DEVEYE SORMUŞLAR BOYNUN NEDEN EĞRİ DİYE!
Oldum olası bu siyaseti anlamadım…
Zaten siyaseti anladığım gün siyasetin içine girmeye söz verdim kendi kendime.
Gelelim deveye...
İlçemizde son 15 güne kadar muhteşem derecede naif bir siyaset yarışı sergileniyor, ilçemizde er meydanına çıkan Ahmet Çalık ve Mehmet Özalay projeleri ve naif kişilikleri ile insanlara ulaşıyor ve çıktıkları bu yolda her şeyin Karamürsel için olduğunu ve taşın altına ellerini neden soktuklarını kendi söylemleri ile halka anlatmaya çalışıyor, projelerini anlatıyordu.
Ne zamana kadar?
Mevcut belediye başkanı Yıldırım, bel altı saldırana kadar!

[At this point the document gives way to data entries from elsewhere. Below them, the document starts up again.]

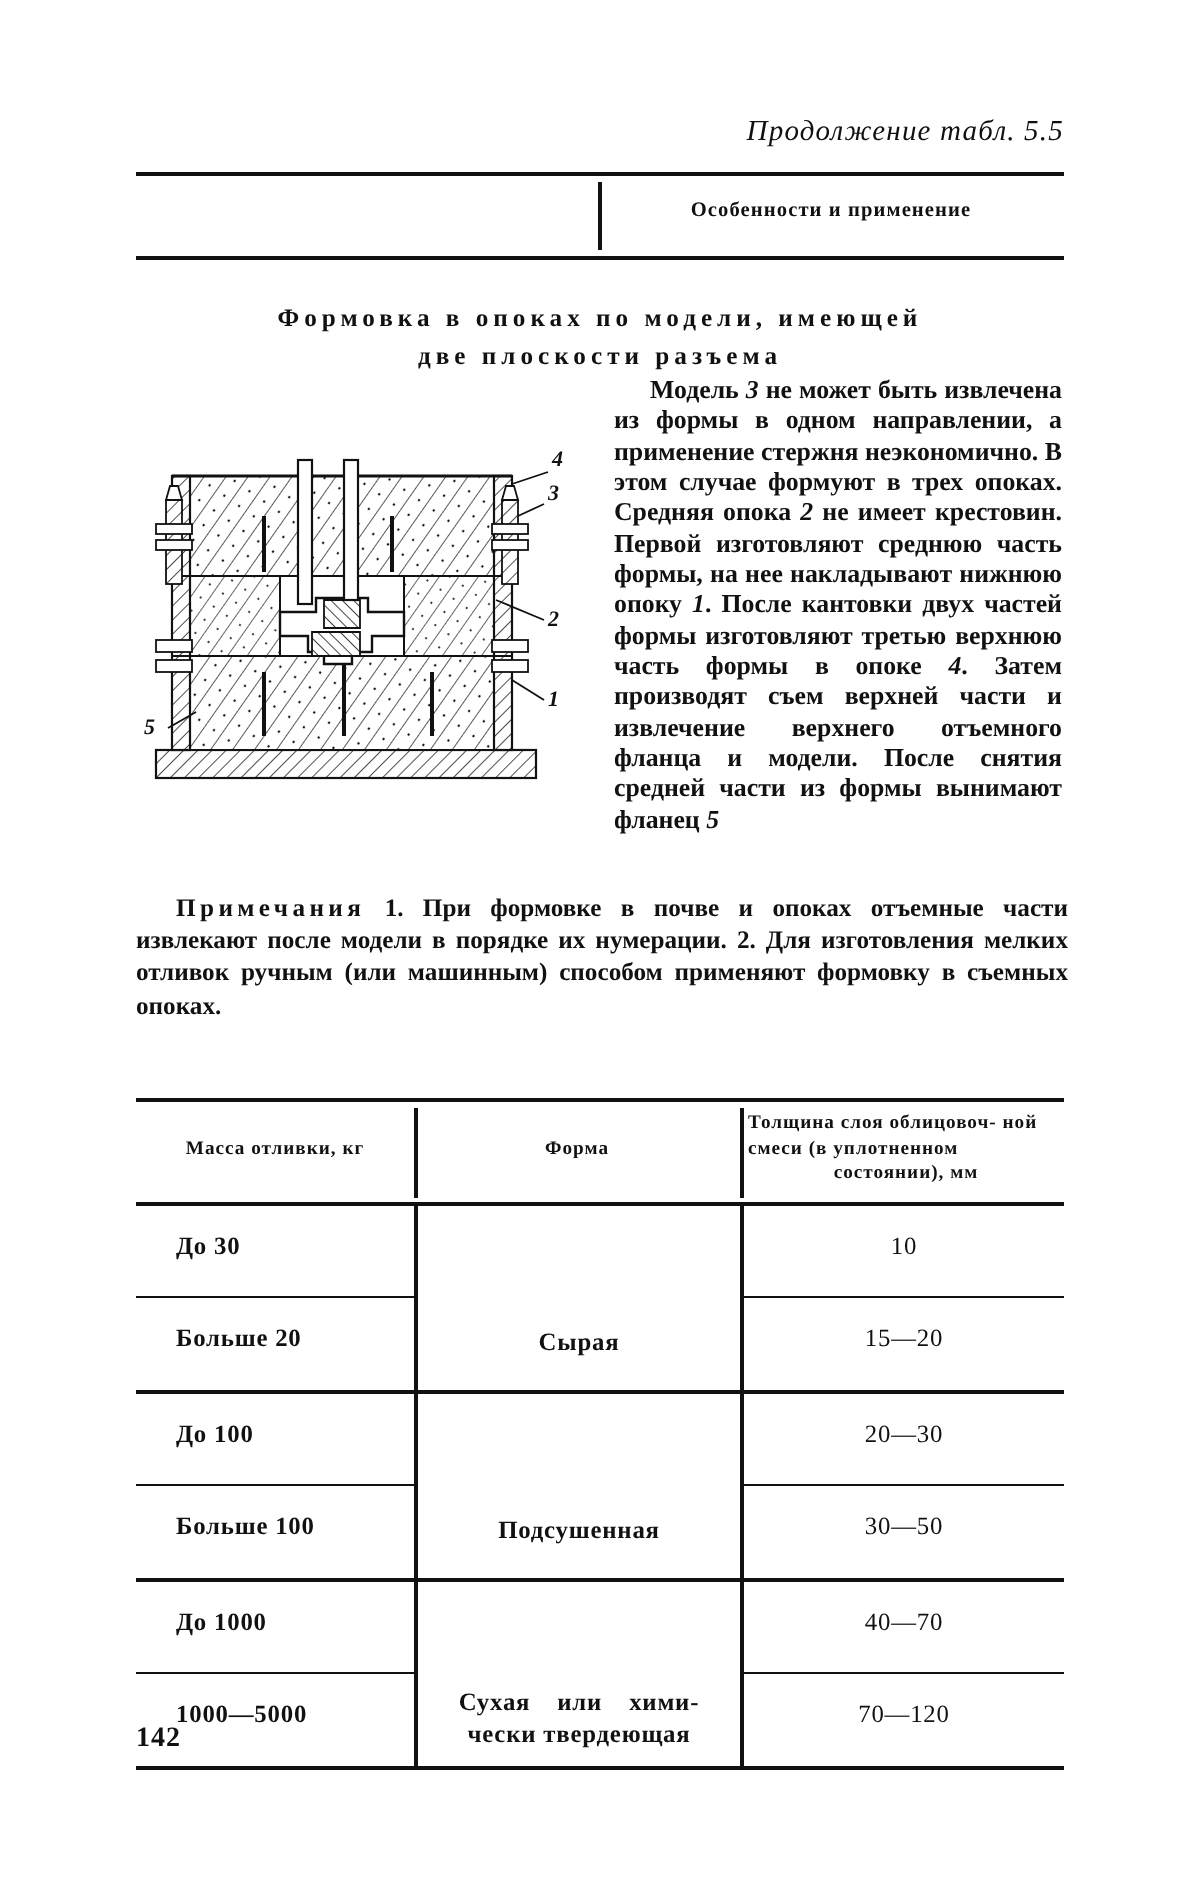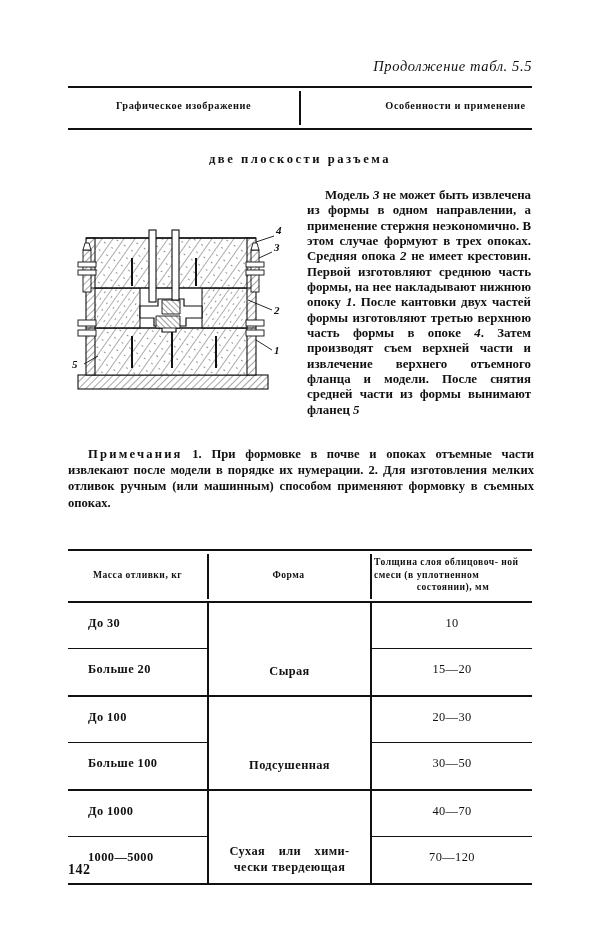--- a/index.html
+++ b/index.html
@@ -57,21 +57,21 @@
   .tbl42-head .cell {
     position: absolute;
     top: 12px;
     font-size: 10.3px;
     font-weight: bold;
     letter-spacing: 0.55px;
     text-align: center;
     white-space: nowrap;
   }
   .tbl42-head .cell.left  { left: 0;     width: 231px; }
-  .tbl42-head .cell.right { left: 231px; width: 233px; padding-left: 40px; }
+  .tbl42-head .cell.right { left: 231px; width: 233px; }
 
   
   .sec-title {
     position: absolute;
     left: 68px;
     top: 150px;
     width: 464px;
     text-align: center;
     font-size: 12.6px;
     font-weight: bold;
@@ -256,27 +256,27 @@
 <body>
 
 <div class="page">
 
   <div class="running-head">Продолжение табл. 5.5</div>
 
   <div class="tbl42">
     <div class="rule-heavy"></div>
     <div class="tbl42-head">
       <div class="vdiv"></div>
-      <div class="cell left">Графическое изображение</div>
       <div class="cell right">Особенности и применение</div>
     </div>
     <div class="rule-heavy"></div>
   </div>
 
   <div class="sec-title">
+    <span>Формовка в опоках по модели, имеющей</span>
     <span class="l2">две плоскости разъема</span>
   </div>
 
   <div class="figure">
     <svg width="222" height="175" viewBox="0 0 222 175">
       <defs>
         <pattern id="sandA" width="9" height="9" patternUnits="userSpaceOnUse" patternTransform="rotate(35)">
           <rect width="9" height="9" fill="#fff"></rect>
           <line x1="0" y1="0" x2="0" y2="9" stroke="#111" stroke-width="0.7"></line>
           <circle cx="5" cy="4.5" r="0.6" fill="#111"></circle>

Yıldırım saldırmaya başlayınca aklıma hemen deve fıkrası geldi.
Sanki oy namustur değip aylar geçtikten sonra kendisine inan ve güvenen insanların oyuna ihanet ederek partisini yarı yolda bırakan Yıldırım, değilmiş gibi şimdi başkalarını ihanetle suçlaması…
Yâda daha düne kadar hırsız dediği, bu ülkeyi perişan ettiler dediği Ak Parti içine girdikten sonra tükürdüğü her şeyi yutmasını sanırım tam olarak hazmetmiş olacak ki, kendisinin unutmaya çalıştığı bu söylemleri herkesin unuttuğunu düşünüyor…

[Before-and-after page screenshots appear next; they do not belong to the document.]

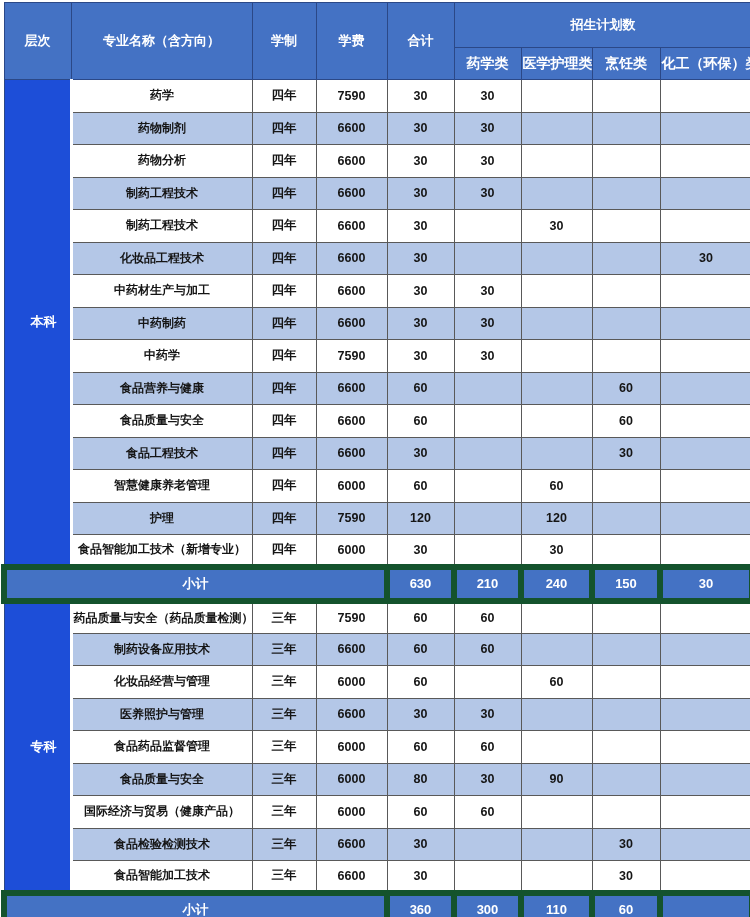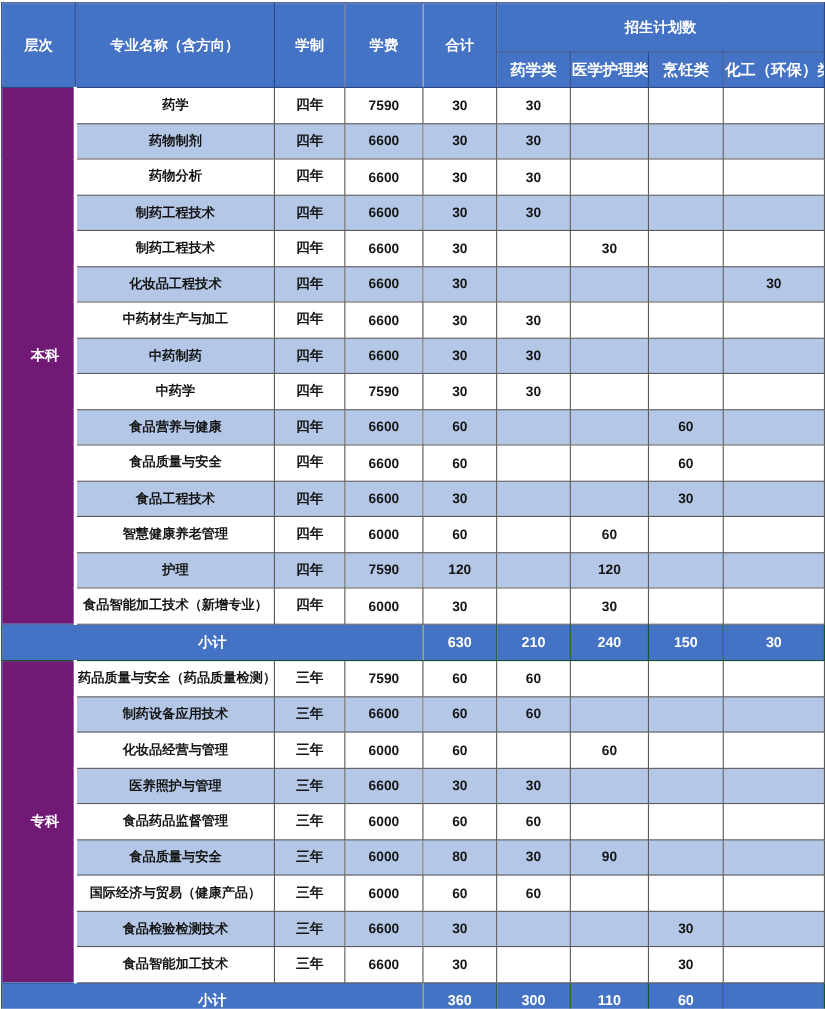--- a/index.html
+++ b/index.html
@@ -42,32 +42,32 @@
     background: #ffffff;
     border: 1px solid #595959;
     color: #151515;
     font-size: 12.5px;
     height: 32.5px;
   }
   td.major { font-size: 12px; }
   tr.striped td.data { background: #B4C7E7; }
   
   td.level {
-    background: #701a75;
+    background: #1d4ed8;
     color: #ffffff;
     border: 1px solid #2B4887;
     border-right: 3px solid #ffffff;
     font-size: 13px;
     padding-left: 14px;
   }
   
   tr.subtotal td {
     background: #4472C4;
     color: #ffffff;
-    border: 1px solid #14532d;
+    border: 6px solid #14532d;
     font-size: 13px;
     height: 33.5px;
   }
   .bottom-strip {
     width: 750px;
     height: 4px;
     background: #b3b8bf;
   }
 </style>
 </head>

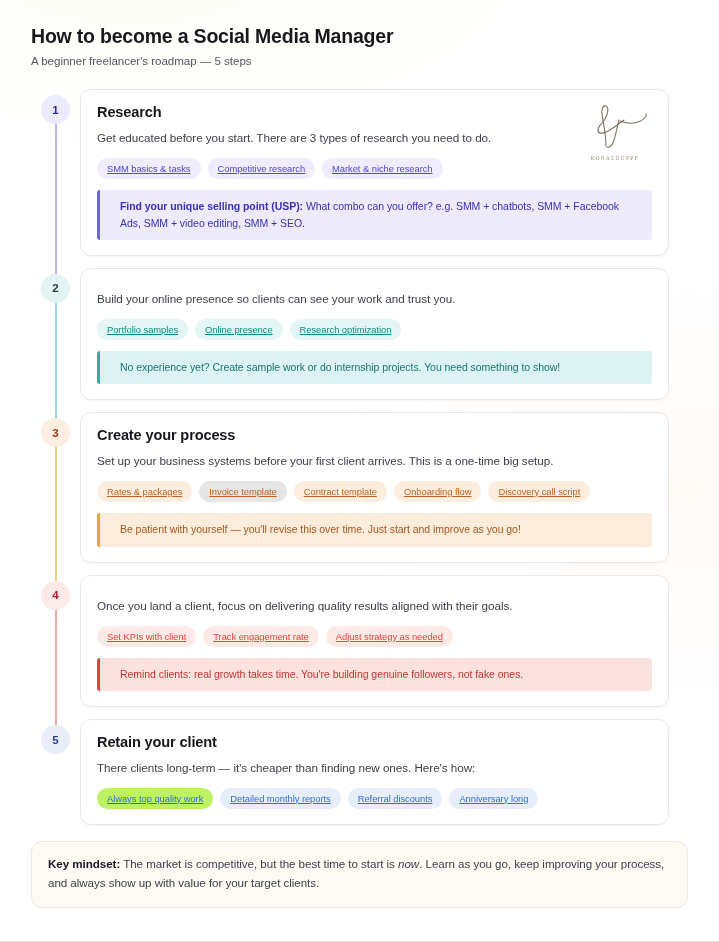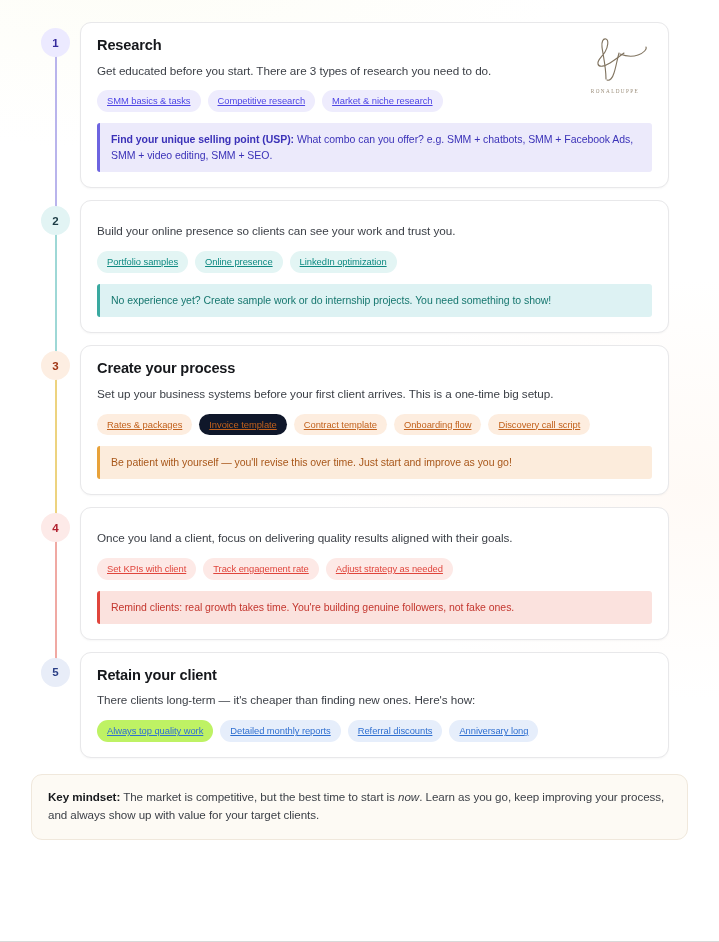--- a/index.html
+++ b/index.html
@@ -130,21 +130,21 @@
     border-radius: 999px;
     white-space: nowrap;
     letter-spacing: -0.05px;
     text-decoration: underline;
   }
 
   .callout {
     margin-top: 11px;
     border-left: 3px solid;
     border-radius: 3px;
-    padding: 8px 11px 9px 11px;
+    padding: 8px 11px 9px 20px;
     font-size: 10.5px;
     line-height: 1.55;
     letter-spacing: -0.05px;
   }
   .callout b { font-weight: bold; }
 
   
   .signature {
     position: absolute;
     top: 10px;
@@ -180,20 +180,24 @@
     letter-spacing: -0.05px;
   }
   .footer b { font-weight: bold; color: #16181c; }
   .footer i { font-style: italic; }
 </style>
 </head>
 <body>
 
 <div class="page">
 
+  <div class="header">
+    <div class="title">How to become a Social Media Manager</div>
+    <div class="subtitle">A beginner freelancer's roadmap — 5 steps</div>
+  </div>
 
   <div class="steps" id="steps-container">
       <div class="step">
         <div class="rail">
           <div class="rail-line" style="background:#b9b4ec"></div>
           <div class="bubble" style="background:#eceaff;color:#342a9c">1</div>
         </div>
         <div class="card">
           <div class="signature">
             <svg width="78" height="54" viewBox="0 0 78 54" fill="none">
@@ -216,36 +220,36 @@
       <div class="step">
         <div class="rail">
           <div class="rail-line" style="background:#9ed8d6"></div>
           <div class="bubble" style="background:#e2f4f4;color:#1b3b44">2</div>
         </div>
         <div class="card">
           <div class="card-desc">Build your online presence so clients can see your work and trust you.</div>
           <div class="tags">
             <span class="tag" style="background:#e3f5f4;color:#0e8a82">Portfolio samples</span>
             <span class="tag" style="background:#e3f5f4;color:#0e8a82">Online presence</span>
-            <span class="tag" style="background:#e3f5f4;color:#0e8a82">LinkedIn optimization</span>
+            <span class="tag" style="background:#e3f5f4;color:#0e8a82">Research optimization</span>
           </div>
           <div class="callout" style="background:#ddf2f3;border-left-color:#3aa9a0;color:#16776f"><span>No experience yet? Create sample work or do internship projects. You need something to show!</span></div>
         </div>
       </div>
       <div class="step">
         <div class="rail">
           <div class="rail-line" style="background:#edd37f"></div>
           <div class="bubble" style="background:#fdeee2;color:#a03615">3</div>
         </div>
         <div class="card">
           <div class="card-title">Create your process</div>
           <div class="card-desc">Set up your business systems before your first client arrives. This is a one-time big setup.</div>
           <div class="tags">
             <span class="tag" style="background:#fdeddf;color:#c2611c">Rates &amp; packages</span>
-            <span class="tag" style="background:#0f172a;color:#c2611c">Invoice template</span>
+            <span class="tag" style="background:#e5e5e5;color:#c2611c">Invoice template</span>
             <span class="tag" style="background:#fdeddf;color:#c2611c">Contract template</span>
             <span class="tag" style="background:#fdeddf;color:#c2611c">Onboarding flow</span>
             <span class="tag" style="background:#fdeddf;color:#c2611c">Discovery call script</span>
           </div>
           <div class="callout" style="background:#fcecdc;border-left-color:#e8a23a;color:#a8571a"><span>Be patient with yourself — you'll revise this over time. Just start and improve as you go!</span></div>
         </div>
       </div>
       <div class="step">
         <div class="rail">
           <div class="rail-line" style="background:#f0a9a3"></div>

Bu aralar önce Mehmet Özalay ve Saadet partisine bir saldırdı.
Adamlar anket yaptırmış ve ilçede yaşayan halka çok profesyonel bir anket firması ile sorular sordurmuş, basın mensupları ile bu bilgileri paylaşmışlar ve eldeki veriler ile haber yapılmıştı.
Buraya kadar her şey çok normaldi.
Fakat sonrasında Yıldırım, neymiş kanıtlamazlarsa ağır, ağır söylemler…
Yahu hırsızlık ve yolsuzluk nasıl kanıtlanır ki?
Hele bu zamanda?
Mesela Ereğli'de yeşil alanı katledip yaptığın sözde olmayan binanın ihalesinde yolsuzluk, usulsüzlük olduğunu evraklarla kanıtlamıştım bu sayılır mı?
Yâda imamlara meyhaneden kestirdiğin çakma fatura sayılır mı?
Ama kılıf muhteşemdi bunu tebrik etmeden geçemeyeceğim!
Oralar çok sessiz ve ıssız güvenlik filan dediğin meclis toplantısındaki sözlerin bombaydı!
Güvenlik demişken!
Huzurun başkentinde ilçenin şehrul eminin evinin arkasına sahip çıkamadığı bir ilçede bu kılıfa kim inanmıştır diyeceğim ama inanan kişi sayısı belli.
Yıllardır uğraştığım ama bir türlü çözülemeyen bir sorundur belediye başkanı Yıldırım'ın evinin arkasında bulunan trafo ve orada yaşayan mahalle sakinlerinin bitmeyen çilesi.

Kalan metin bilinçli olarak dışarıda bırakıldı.